EXERCISE :: State how many lines in the records hold the word "glibc", giving the number and no other text.
DATASET START
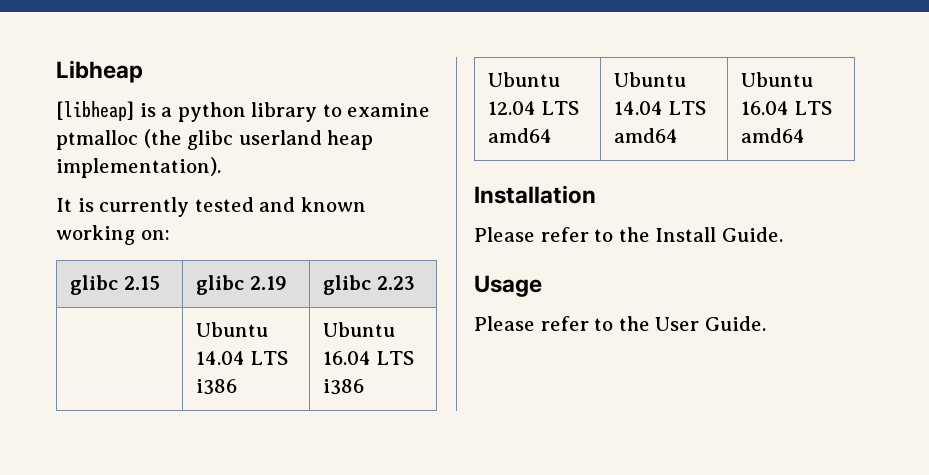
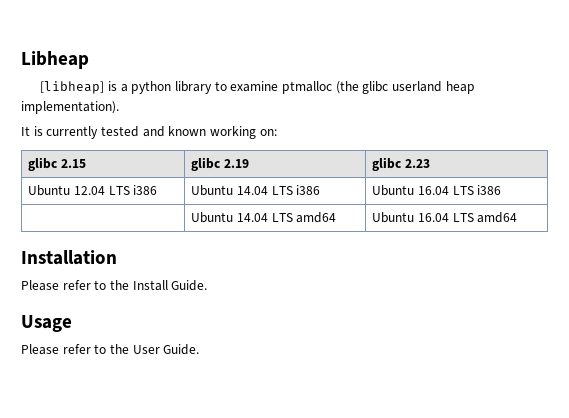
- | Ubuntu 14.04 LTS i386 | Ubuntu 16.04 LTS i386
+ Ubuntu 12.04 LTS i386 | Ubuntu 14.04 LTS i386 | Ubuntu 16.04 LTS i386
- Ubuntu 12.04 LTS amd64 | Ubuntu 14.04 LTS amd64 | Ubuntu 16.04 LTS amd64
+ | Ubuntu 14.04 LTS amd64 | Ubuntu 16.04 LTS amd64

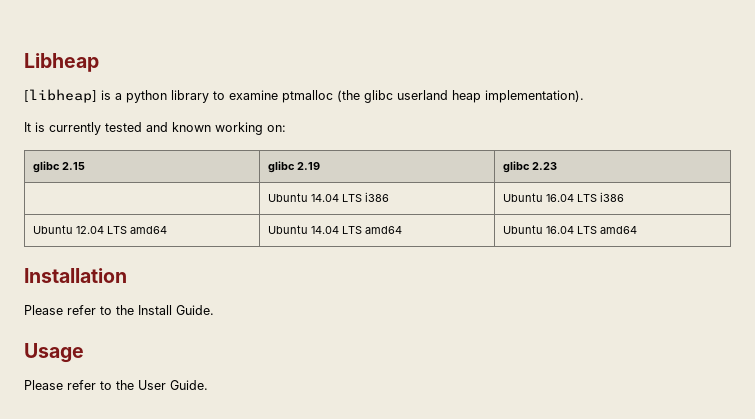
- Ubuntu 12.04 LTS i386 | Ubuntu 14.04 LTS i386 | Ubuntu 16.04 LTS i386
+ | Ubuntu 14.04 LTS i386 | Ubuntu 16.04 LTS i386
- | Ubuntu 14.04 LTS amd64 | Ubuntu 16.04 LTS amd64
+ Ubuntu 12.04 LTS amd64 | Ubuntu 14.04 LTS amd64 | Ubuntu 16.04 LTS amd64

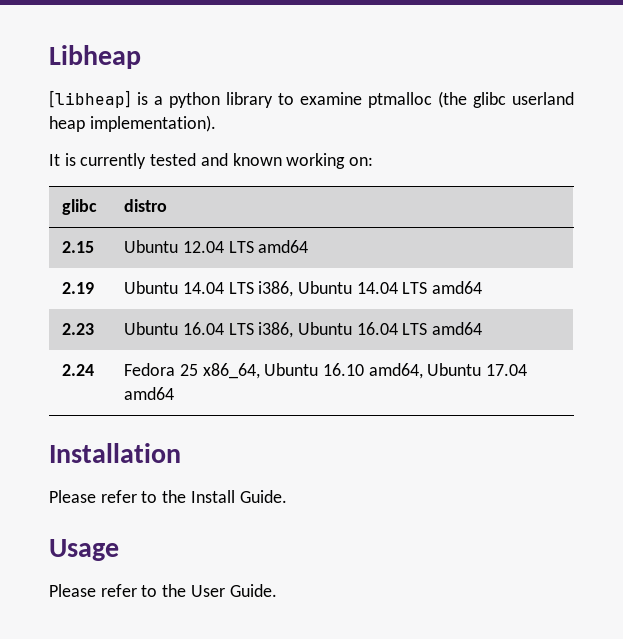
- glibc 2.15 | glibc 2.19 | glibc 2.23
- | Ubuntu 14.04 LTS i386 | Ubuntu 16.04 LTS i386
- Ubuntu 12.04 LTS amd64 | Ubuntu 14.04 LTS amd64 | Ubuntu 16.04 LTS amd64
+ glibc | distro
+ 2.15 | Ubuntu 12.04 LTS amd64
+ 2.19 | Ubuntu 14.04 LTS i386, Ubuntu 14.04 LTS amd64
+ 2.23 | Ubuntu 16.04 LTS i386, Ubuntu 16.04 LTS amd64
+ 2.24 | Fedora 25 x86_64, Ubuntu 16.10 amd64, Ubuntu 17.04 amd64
DATASET END
FINISHED TASK :: 2